The DOM method consists in transforming the document into a tree in memory, and then process this tree to extract the data. This method allows the document to be processed and manipulated in a convenient way, but has to be entirely parsed and stored in memory before going on.
The SAX methods is event based: as long as the document is processed, the parser emits events each time a new element starts or ends in the input document. These events must be catched in the user's implementation to handle the data. Although this method allows the document to be processed as a stream (without being entirely stored in memory), the data handling process is not intuitive, and does not encourage object-oriented design nor code reuse.

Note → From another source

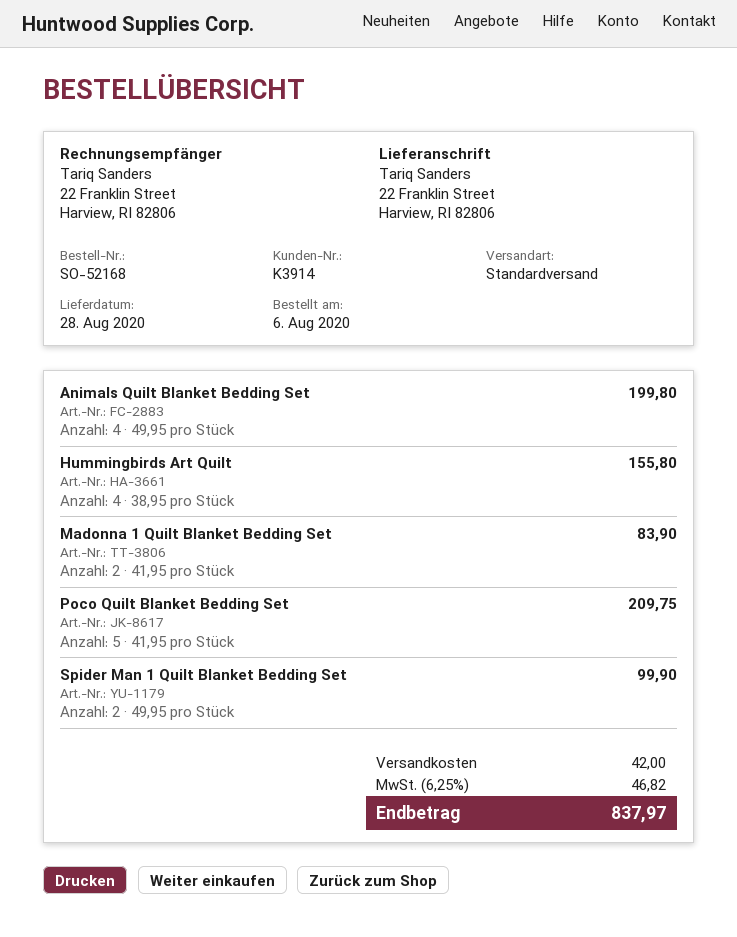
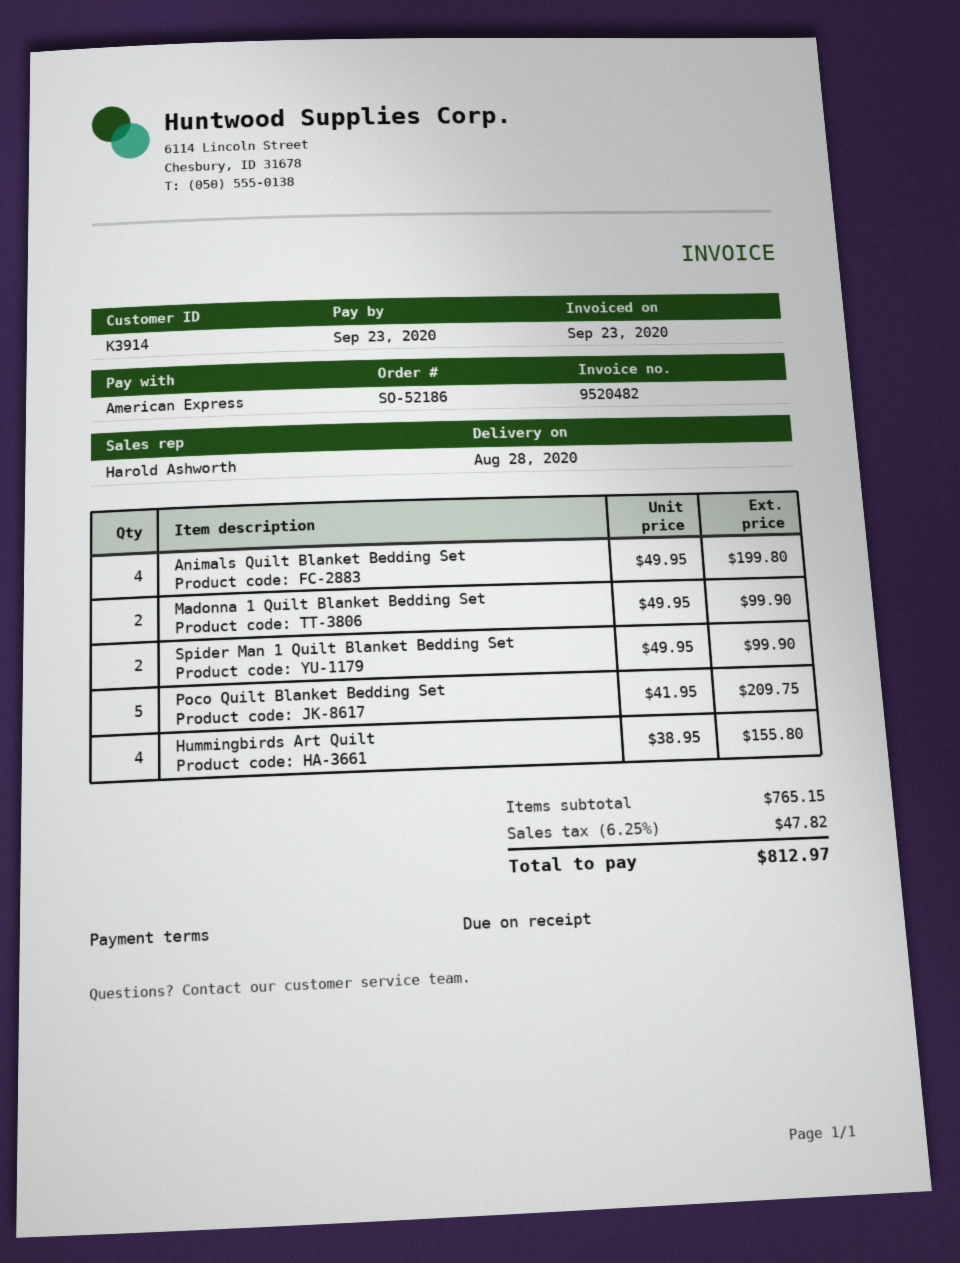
order number: SO-52168 -> SO-52186
Madonna 1 Quilt Blanket Bedding Set: 2 x 41.95 = 83.90 -> 2 x 49.95 = 99.90
shipping: 42.00 -> none
tax: 6.25% = 46.82 -> 6.25% = 47.82
total: 837.97 -> 812.97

Xineo OAX is a Java package offering an alternative to pure DOM or SAX for XML documents parsing. It is based on SAX, and thus allows large XML documents and XML streams to be parsed without being loaded in memory. But it also offers a convenient way to handle parsed data in an object-oriented way, allowing clean design and code-reuse.
The main concept of Xineo OAX (Object-oriented API for XML) is the object handler. An object handler is a instance of a class which is able to handle one or several XML elements. An object handler also contains sub-handlers, which are the object handlers able to handle the elements embeded in their parent handler. Some handlers mays be virtuals, to handle properly recursive schemas by instantiating handlers dynamically.

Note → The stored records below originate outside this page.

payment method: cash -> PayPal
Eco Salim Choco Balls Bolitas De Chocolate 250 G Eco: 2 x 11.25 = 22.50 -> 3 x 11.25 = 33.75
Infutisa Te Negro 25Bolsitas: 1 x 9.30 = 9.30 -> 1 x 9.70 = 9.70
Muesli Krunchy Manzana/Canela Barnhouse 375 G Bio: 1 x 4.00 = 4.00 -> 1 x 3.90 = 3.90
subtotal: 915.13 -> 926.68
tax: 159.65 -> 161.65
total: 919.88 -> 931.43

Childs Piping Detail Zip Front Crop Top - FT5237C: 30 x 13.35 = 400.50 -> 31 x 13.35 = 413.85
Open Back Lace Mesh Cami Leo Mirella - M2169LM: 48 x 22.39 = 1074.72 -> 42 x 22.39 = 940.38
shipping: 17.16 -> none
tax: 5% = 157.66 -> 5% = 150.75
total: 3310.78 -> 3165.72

To parse a document using Xineo OAX, you have to define a handler for each element that may be contained in the parsed documents, and from which you want to extract data. An object handled is created subclassing a Xineo object, and implementing the necessary methods. The resulting handler set is structured just like your XML schema, each handler embedding sub-handlers when elements embed other elements.
The resulting structure is a tree where each node is an object handler. The child nodes are sub-handlers, and the leafs are object handlers that don't embed any other handler. The root of the tree is an object handler that maps to the document itself (the root handler). The root will usually embed only one object handler, which maps to the main element that will be found in the document. Thus, each object handler tree maps to a given XML schema. Instances of this schema will be able to be parsed by this object handler set. As we'll see later, handler trees can also be described in an XML document, that can be used to dynamically instantiate the handlers and build the tree.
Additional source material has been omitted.